O arranque forte da australiana Lani Pallister, que se manteve perto de Ledecky até aos 600 metros, deu ares de missão suicida, de hara-kiri aquático, mas serviu para puxar a proverbial campeã para tempos constantemente abaixo do parcial para recorde mundial - aos 500 metros, Ledecky nadava três segundos mais rápido do que a marca de referência.

Sarah Stier

Quebrada que foi Pallister, como que recebendo uma involuntária lição por desafiar a rainha - Ledecky, conhecida pela sua humildade, por nunca puxar dos seus incontáveis galões, nunca o faria de propósito ou por despeito -, a meio da prova já Ledecky fazia o seu recital a solo, tão comum, tão normal nestes últimos 13 anos, só a resistência e o atrito da água como rival.
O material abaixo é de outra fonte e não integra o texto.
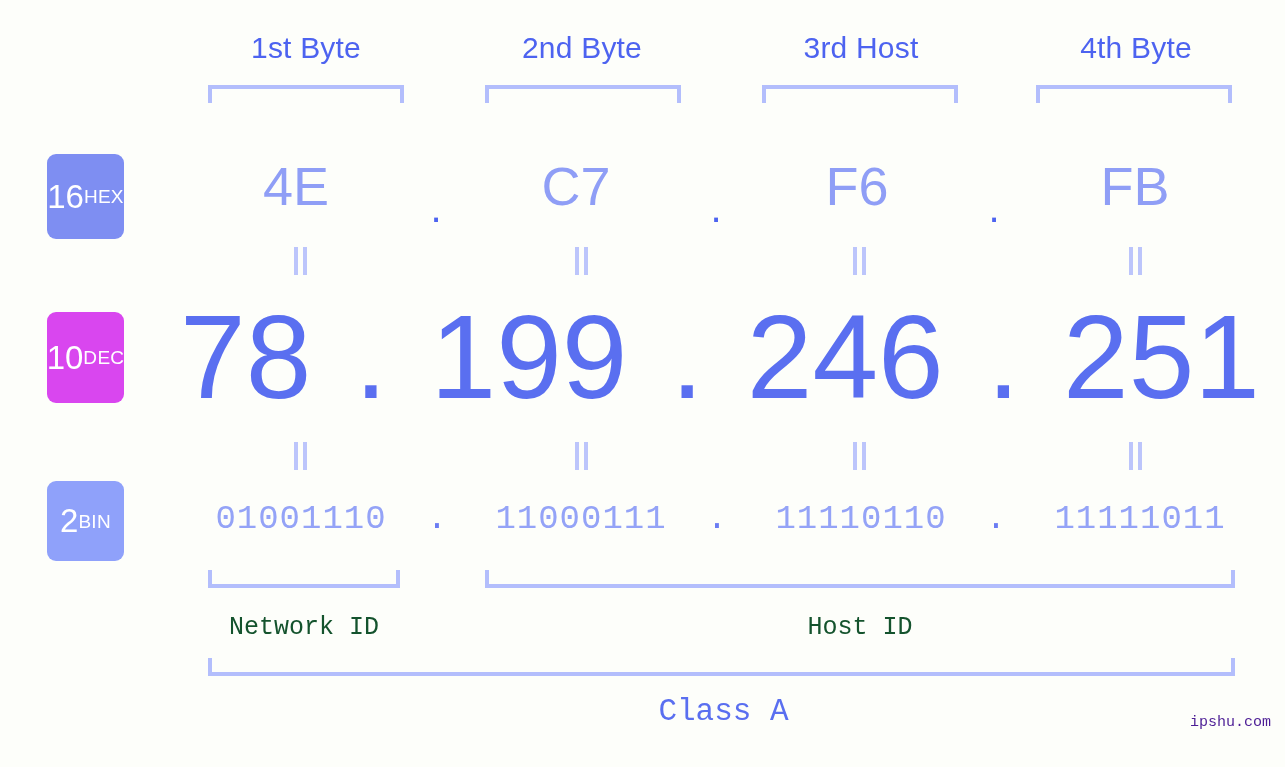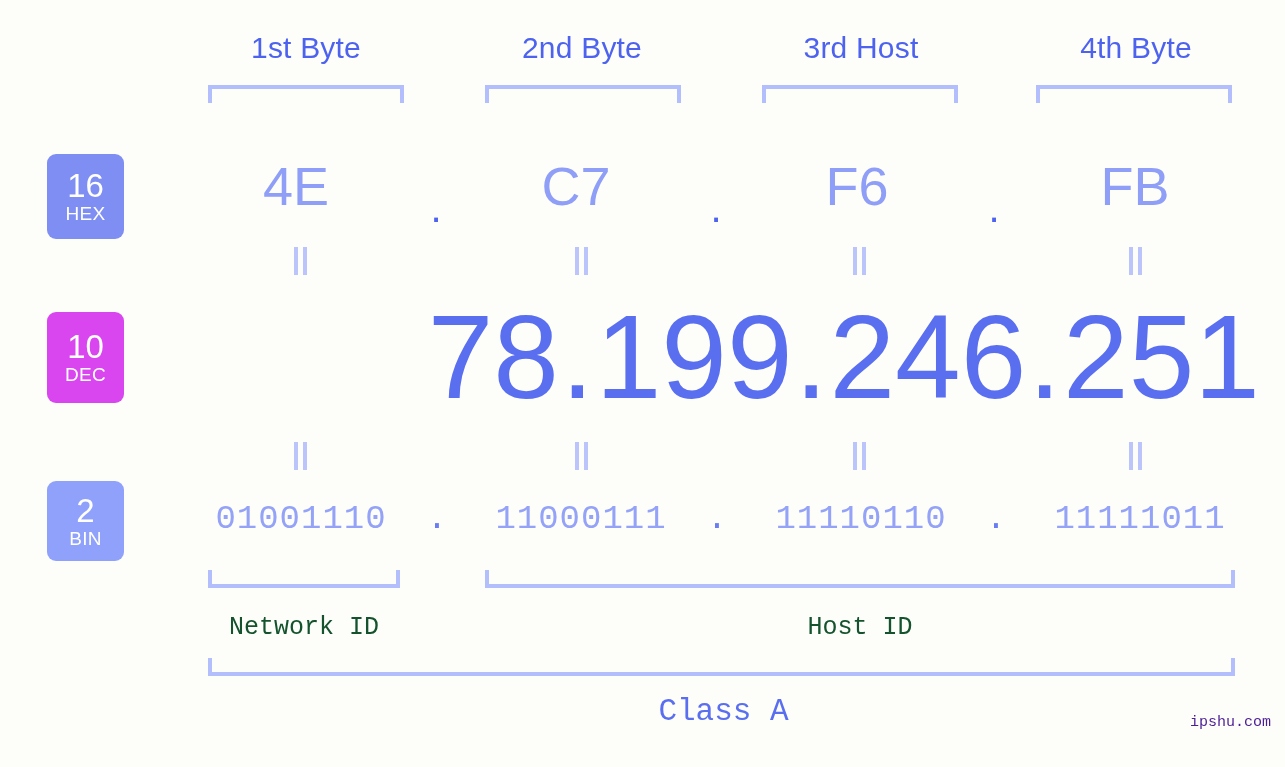--- a/index.html
+++ b/index.html
@@ -61,7 +61,7 @@
     border-radius: 9px;
     color: #ffffff;
     display: flex;
-    flex-direction: column;
+    flex-direction: row;
     align-items: center;
     justify-content: center;
     font-family: "Liberation Sans", sans-serif;

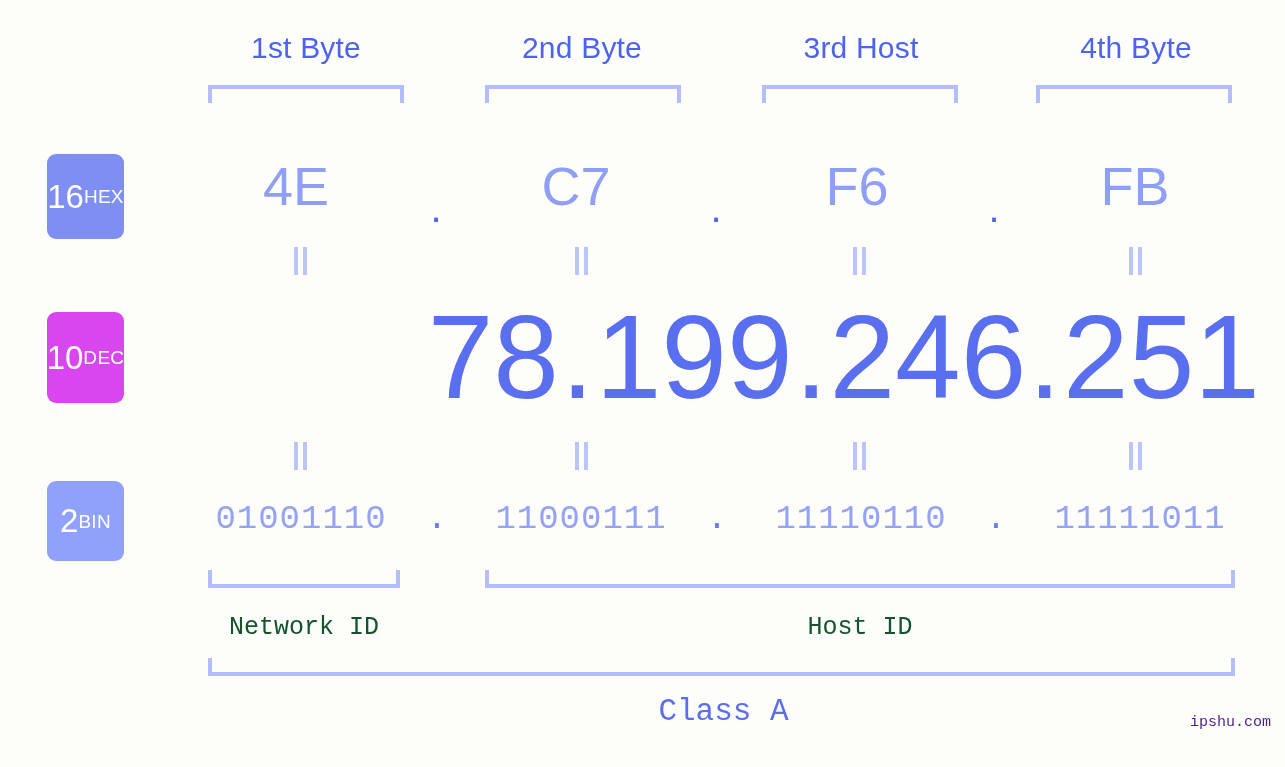--- a/index.html
+++ b/index.html
@@ -130,7 +130,7 @@
     height: 130px;
     display: flex;
     align-items: center;
-    justify-content: flex-end;
+    justify-content: space-between;
     font-size: 118px;
     line-height: 130px;
     color: #5a6ff0;

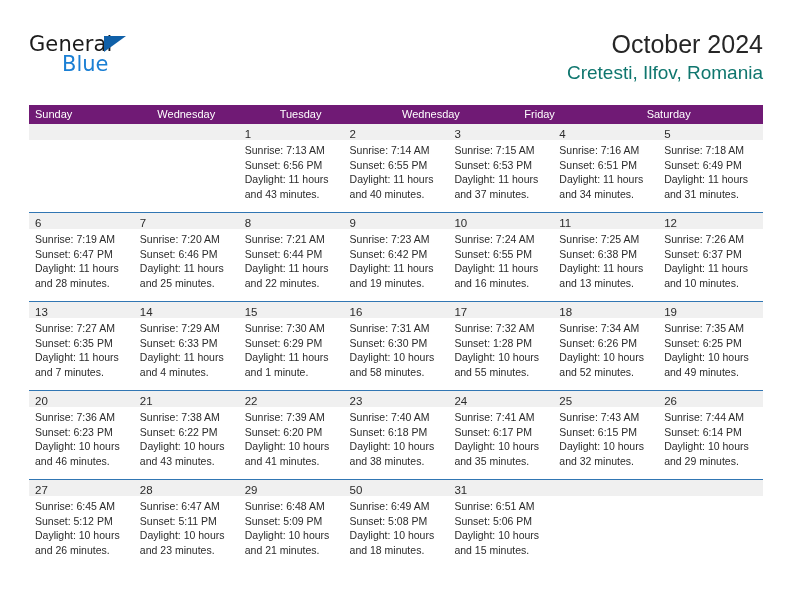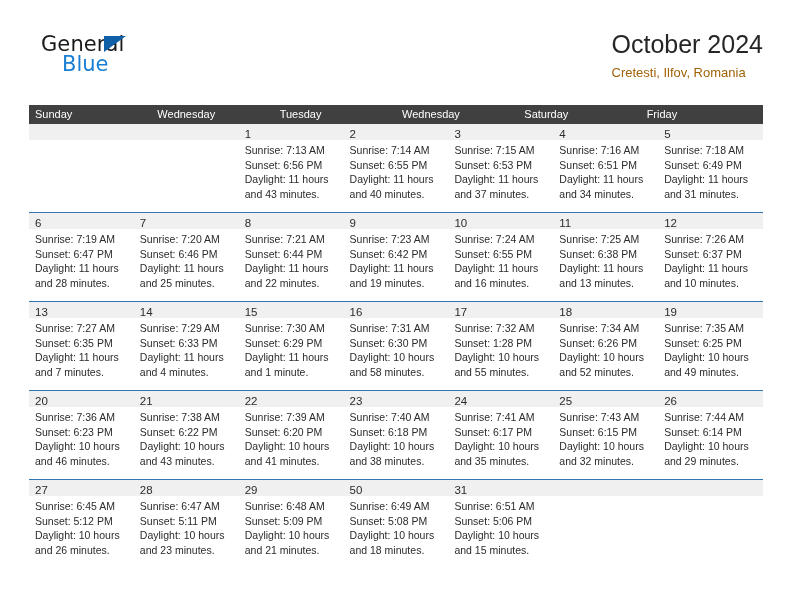--- a/index.html
+++ b/index.html
@@ -44,7 +44,6 @@
     letter-spacing: 0.1px;
     color: #1a1a1a;
     font-family: "DejaVu Sans", sans-serif;
-    margin-left: 12px;
   }
   .brand-tri {
     position: absolute;

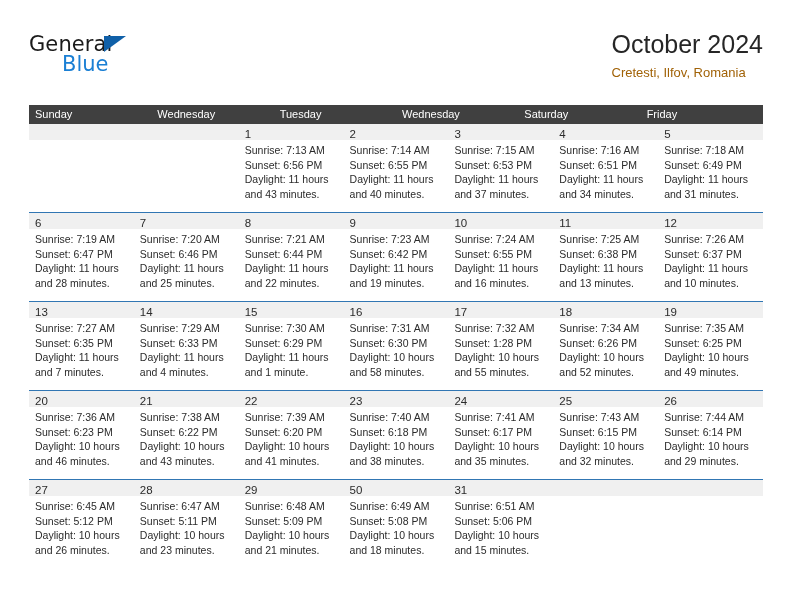--- a/index.html
+++ b/index.html
@@ -66,6 +66,7 @@
     position: absolute;
     right: 0;
     top: 0;
+    text-align: right;
   }
   .cal-title {
     font-size: 25px;

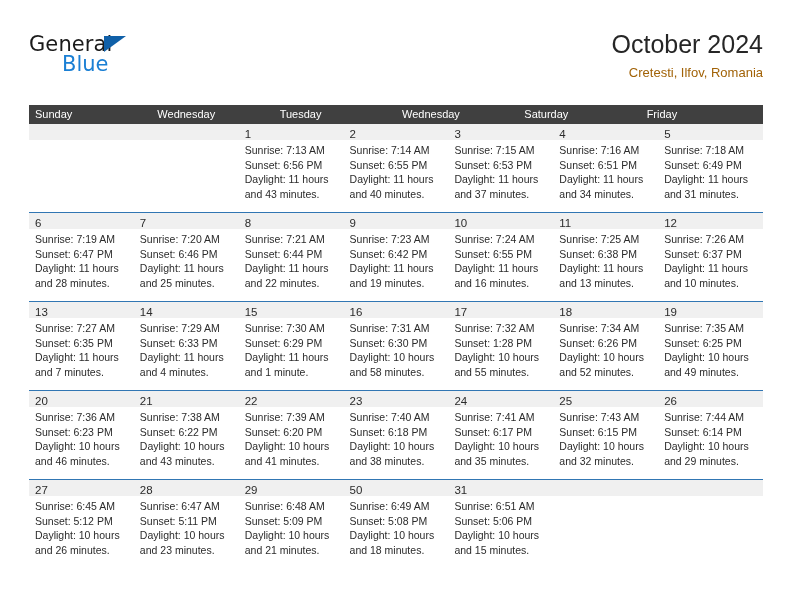--- a/index.html
+++ b/index.html
@@ -75,8 +75,8 @@
     white-space: nowrap;
   }
   .cal-subtitle {
-    font-size: 13px;
-    color: #a16207;
+    font-size: 19px;
+    color: #0f766e;
     line-height: 20px;
     margin-top: 3px;
     white-space: nowrap;

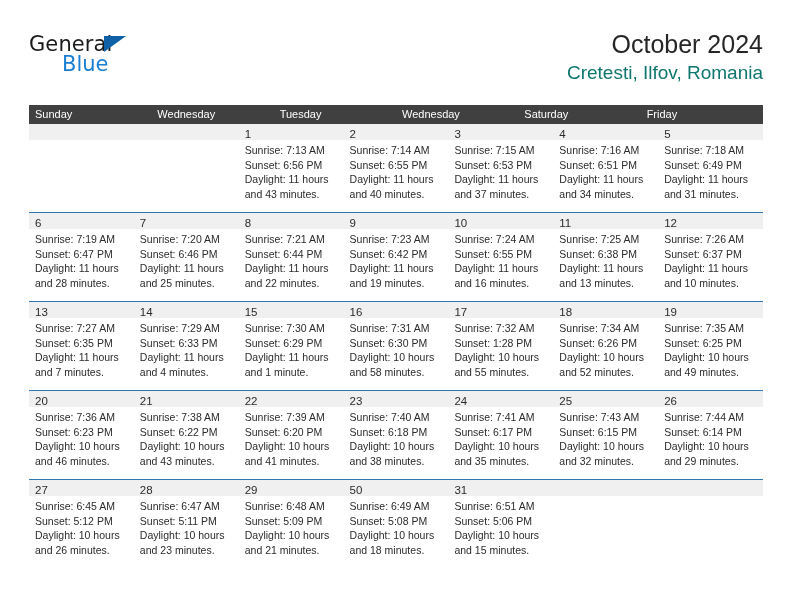--- a/index.html
+++ b/index.html
@@ -91,7 +91,7 @@
   }
   .dow-row {
     display: flex;
-    background: #404040;
+    background: #701a75;
     height: 19px;
   }
   .dow {

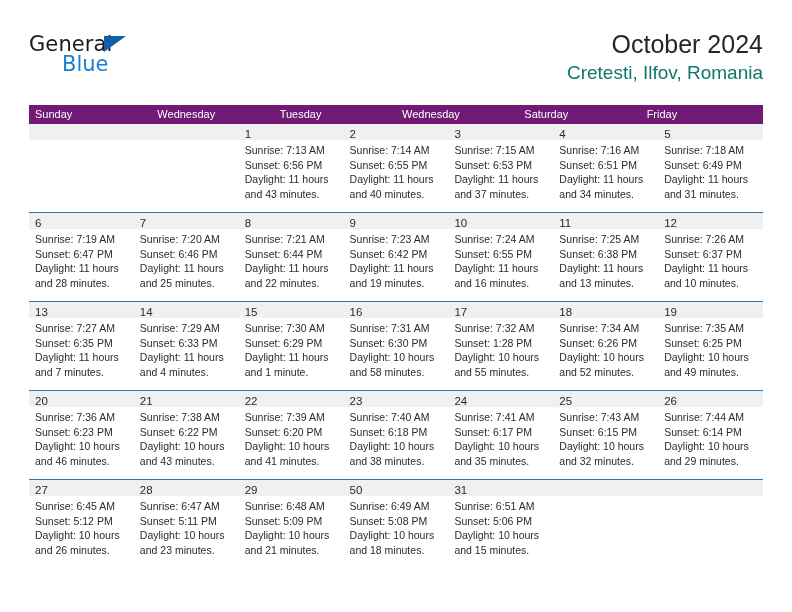--- a/index.html
+++ b/index.html
@@ -166,8 +166,8 @@
         <div class="dow">Wednesday</div>
         <div class="dow">Tuesday</div>
         <div class="dow">Wednesday</div>
+        <div class="dow">Friday</div>
         <div class="dow">Saturday</div>
-        <div class="dow">Friday</div>
       </div>
     <div id="weeks-container">
         <div class="week">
A queda do recorde do mundo parecia possível, um feito impressionante, sete anos depois da última vez, uma eternidade na tantas vezes efémera natação.

O nado constante apontava para aí, mas nos últimos 200 metros a linha verde que marca nas transmissões televisivas onde está o recorde começou a fugir-lhe. Já lá longe (a concorrência vem sempre longe) vinha Quadarella, a italiana que tem partilhado a piscina com Ledecky nesta maratona nos últimos anos, pensando certamente no azar que teve ter nascido na mesma era desta extraterrestre.

A italiana chegou cinco segundos depois de Katie Ledecky nadar o quinto tempo mais rápido da história. Ainda assim fez uma prova sublime para os parâmetros dos terráqueos, batendo um antiquíssimo recorde da Europa (o tal de Friis) e tornando-se a nadadora deste planeta mais veloz de sempre nos 1500 metros - porque Ledecky é de uma galáxia à parte, claro. Pallister ainda agarrou o bronze, mesmo pagando a ousadia do início da prova.

Antes das finalistas se atirarem à água para mais uma inevitável vitória de Ledecky, a atleta nascida na capital do seu país tinha 24 dos 25 melhores tempos de sempre nos 1500 metros. O quadro assim se mantém, com Quadarella agora a intrometer-se com o 11.º melhor registo de sempre (15:31,79 minutos), uma pausa numa lista onde lemos Ledecky, Ledecky, Ledecky, Ledecky, sempre Ledecky, constantemente Ledecky, e onde durante muito, mas muito tempo não deixaremos de ler Ledecky, 24 vezes Ledecky.